"So you want to tattoo a chihuahua?" I said slowly to the chairman of the improbably-sized investment company Prandeamus Asset Management when I visited his office this week.
"Or a whippet or a Weimaraner or anything with really short hair," he shrugged as he put down the mocked-up design he had just shown me. "Otherwise, of course, you wouldn't be able to see the tattoo properly. What sort of idiot do you take me for?"
"I'd rather not say," I replied and then - because sometimes it's just easier to run with whatever the chairman wants to talk about: "So why not go the whole hog - well, dog - and pick one of those hairless breeds? You know - like the Peruvian Inca Orchid, the Argentine Pila or the Chinese Crested." "Top hairless dog knowledge," the chairman nodded. "But have you seen pictures of those things?
"They're positively creepy." "Not at all like this conversation then," I sighed. "Still, let's see if I understand your plan correctly - you are talking about tattooing batches of chihuahua puppies with the Prando's logo and then offloading them to loving owners so that, in due course, you essentially have hundreds of tiny canine billboards pitter-pattering around the country."
"Yup - that's pretty much the size of it," the chairman nodded. "What do you think?" "I'm not sure there are the words," I said. "Just one more question though - in the name of all that is holy …why?" "Because of Hargreaves Lansdown and the life insurance comparison website Compare Cover, of course," said the chairman. "Of course," I nodded. "That was going to be my first guess.
"And this is some sort of … er … merger, is it?" "Do keep up," sighed the chairman. "They're entirely separate bits of news - the first being Hargreaves employing a battalion of marketeers in its latest bid for world domination." "I think I read it was 35 people over the next 18 months," I said. "Which is how much in percentage terms?" the chairman prompted. "A 50% increase, apparently," I replied.

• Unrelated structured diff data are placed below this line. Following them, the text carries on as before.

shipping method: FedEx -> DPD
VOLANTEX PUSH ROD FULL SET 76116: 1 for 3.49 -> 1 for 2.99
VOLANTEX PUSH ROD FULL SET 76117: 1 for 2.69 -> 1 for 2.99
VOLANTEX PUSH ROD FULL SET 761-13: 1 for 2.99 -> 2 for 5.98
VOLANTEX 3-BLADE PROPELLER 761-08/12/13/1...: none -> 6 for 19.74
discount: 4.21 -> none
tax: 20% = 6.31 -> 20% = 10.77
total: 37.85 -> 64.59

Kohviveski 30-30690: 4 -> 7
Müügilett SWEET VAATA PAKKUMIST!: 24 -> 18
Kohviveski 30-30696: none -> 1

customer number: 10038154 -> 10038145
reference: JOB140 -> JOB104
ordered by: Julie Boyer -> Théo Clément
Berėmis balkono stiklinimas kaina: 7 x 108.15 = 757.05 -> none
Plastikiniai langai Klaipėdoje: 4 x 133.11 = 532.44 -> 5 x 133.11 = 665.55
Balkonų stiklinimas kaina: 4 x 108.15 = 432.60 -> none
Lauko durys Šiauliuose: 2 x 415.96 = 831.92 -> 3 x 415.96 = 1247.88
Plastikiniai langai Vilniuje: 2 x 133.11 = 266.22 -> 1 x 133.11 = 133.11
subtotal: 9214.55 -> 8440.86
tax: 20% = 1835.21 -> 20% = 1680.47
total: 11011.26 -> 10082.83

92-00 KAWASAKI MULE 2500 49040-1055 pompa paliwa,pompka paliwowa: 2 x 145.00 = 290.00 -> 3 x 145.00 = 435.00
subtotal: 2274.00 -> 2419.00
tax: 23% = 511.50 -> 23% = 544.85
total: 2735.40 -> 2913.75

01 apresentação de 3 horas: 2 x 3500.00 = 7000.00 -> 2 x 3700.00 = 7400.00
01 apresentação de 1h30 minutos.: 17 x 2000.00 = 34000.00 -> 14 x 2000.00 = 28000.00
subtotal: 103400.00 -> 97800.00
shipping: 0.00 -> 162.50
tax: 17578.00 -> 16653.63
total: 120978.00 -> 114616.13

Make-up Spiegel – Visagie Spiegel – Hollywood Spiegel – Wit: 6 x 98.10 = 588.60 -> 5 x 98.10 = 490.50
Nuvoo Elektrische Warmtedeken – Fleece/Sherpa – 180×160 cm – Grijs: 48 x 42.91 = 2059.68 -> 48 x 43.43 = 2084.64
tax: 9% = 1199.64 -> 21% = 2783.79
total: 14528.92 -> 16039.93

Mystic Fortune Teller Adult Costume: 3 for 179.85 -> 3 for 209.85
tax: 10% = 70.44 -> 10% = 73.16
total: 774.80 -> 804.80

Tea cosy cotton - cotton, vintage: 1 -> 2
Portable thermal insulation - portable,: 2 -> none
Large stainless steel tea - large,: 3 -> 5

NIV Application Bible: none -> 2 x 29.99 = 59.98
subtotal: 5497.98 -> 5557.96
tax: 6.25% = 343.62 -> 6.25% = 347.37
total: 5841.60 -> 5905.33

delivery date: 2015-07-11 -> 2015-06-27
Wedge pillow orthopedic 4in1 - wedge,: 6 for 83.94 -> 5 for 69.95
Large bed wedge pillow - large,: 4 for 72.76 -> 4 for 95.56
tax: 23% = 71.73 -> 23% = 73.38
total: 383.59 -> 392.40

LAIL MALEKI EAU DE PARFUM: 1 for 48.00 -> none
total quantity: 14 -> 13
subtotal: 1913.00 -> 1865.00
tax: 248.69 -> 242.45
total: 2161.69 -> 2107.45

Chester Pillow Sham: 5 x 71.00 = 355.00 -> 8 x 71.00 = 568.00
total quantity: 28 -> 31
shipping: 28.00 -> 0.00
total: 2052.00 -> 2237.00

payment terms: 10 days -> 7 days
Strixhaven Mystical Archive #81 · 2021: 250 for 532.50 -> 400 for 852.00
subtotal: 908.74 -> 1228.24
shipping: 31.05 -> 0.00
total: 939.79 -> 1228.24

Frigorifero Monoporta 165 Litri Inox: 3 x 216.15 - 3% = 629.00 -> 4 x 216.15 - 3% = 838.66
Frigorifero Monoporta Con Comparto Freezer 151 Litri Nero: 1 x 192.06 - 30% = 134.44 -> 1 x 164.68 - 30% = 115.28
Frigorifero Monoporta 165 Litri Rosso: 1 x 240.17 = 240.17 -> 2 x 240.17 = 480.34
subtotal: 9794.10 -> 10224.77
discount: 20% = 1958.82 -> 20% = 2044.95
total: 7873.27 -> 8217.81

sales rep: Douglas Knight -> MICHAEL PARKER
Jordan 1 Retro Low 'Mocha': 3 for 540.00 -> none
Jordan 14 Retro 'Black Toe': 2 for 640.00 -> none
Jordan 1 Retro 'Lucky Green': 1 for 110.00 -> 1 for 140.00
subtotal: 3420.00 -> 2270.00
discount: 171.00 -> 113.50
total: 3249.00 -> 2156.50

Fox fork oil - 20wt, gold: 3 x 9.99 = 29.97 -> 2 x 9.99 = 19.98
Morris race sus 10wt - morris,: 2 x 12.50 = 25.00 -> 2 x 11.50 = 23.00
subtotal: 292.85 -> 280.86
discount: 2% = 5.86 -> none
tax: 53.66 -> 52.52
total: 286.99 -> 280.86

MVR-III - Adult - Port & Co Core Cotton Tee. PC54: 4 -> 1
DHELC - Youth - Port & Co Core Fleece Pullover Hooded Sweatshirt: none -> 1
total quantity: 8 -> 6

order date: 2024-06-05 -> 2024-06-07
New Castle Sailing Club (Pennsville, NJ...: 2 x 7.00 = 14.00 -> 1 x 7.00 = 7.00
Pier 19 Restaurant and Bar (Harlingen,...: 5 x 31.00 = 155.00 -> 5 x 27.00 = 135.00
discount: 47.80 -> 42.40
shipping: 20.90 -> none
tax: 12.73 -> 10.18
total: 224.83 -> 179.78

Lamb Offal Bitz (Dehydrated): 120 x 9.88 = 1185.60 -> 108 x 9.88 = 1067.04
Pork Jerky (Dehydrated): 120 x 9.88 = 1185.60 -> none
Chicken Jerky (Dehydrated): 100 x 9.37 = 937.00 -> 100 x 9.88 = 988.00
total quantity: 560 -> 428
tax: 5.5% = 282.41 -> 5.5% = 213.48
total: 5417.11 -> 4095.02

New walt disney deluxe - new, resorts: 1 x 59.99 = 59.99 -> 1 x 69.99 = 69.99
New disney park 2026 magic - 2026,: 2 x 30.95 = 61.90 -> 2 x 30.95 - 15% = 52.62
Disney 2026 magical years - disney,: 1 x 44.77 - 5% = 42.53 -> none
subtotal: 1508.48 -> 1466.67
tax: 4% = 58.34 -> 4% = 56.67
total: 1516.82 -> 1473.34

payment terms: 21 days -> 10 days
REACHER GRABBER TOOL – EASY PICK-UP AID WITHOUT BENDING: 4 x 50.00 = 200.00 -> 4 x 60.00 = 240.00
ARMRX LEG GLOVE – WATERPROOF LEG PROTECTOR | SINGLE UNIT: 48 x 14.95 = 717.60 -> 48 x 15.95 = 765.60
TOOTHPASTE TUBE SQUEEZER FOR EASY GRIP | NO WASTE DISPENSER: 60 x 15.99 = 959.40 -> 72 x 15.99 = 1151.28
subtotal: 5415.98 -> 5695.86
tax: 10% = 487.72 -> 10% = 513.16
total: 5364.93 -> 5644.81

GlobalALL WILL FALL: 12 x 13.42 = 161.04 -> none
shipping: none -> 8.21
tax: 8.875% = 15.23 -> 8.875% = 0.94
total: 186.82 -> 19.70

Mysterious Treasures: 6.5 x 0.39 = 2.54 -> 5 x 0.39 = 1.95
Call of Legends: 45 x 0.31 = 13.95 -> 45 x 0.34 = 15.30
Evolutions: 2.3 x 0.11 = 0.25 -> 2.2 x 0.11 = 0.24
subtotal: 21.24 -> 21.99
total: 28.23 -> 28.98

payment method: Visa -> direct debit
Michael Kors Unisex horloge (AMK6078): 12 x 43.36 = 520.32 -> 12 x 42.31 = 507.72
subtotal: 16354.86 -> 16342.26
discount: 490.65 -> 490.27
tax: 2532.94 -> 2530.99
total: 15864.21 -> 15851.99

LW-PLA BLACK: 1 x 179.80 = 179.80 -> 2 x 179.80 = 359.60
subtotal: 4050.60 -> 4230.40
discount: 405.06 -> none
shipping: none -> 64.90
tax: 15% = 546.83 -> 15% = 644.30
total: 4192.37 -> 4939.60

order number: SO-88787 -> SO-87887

"And how does the prospect of 50% more marketing from Hargreaves Lansdown strike you?" asked the chairman. "Pretty scary," I admitted as the enormity of what the chairman was driving at began to dawn. "You're signed up with them, aren't you?" he pressed on. "Do you remember what you thought when the first piece of the firm's marketing literature dropped on your doormat?"
"I was really impressed," I admitted. "And the second and the third?" "Arguably even more so," I said. "I thought it was some terrific, if perhaps intense, campaigning." "And what about the eighth and the ninth?" "Ah," I said. "By that stage I would probably have been signed up - what? - two maybe three weeks? I guess, I thought, ‘Steady on, chaps'." "Exactly," nodded the chairman. "And that's before we get to the emails."
"Oh please let's not get to the emails," I pleaded. (Rather wonderfully, a marketing email from you-know-who came through just as I was typing that last sentence.) "OK." I continued. "I sort of understand why you might want to step up your own marketing efforts in response but I'm still hazy on why this would involve tattoos on tiny dogs."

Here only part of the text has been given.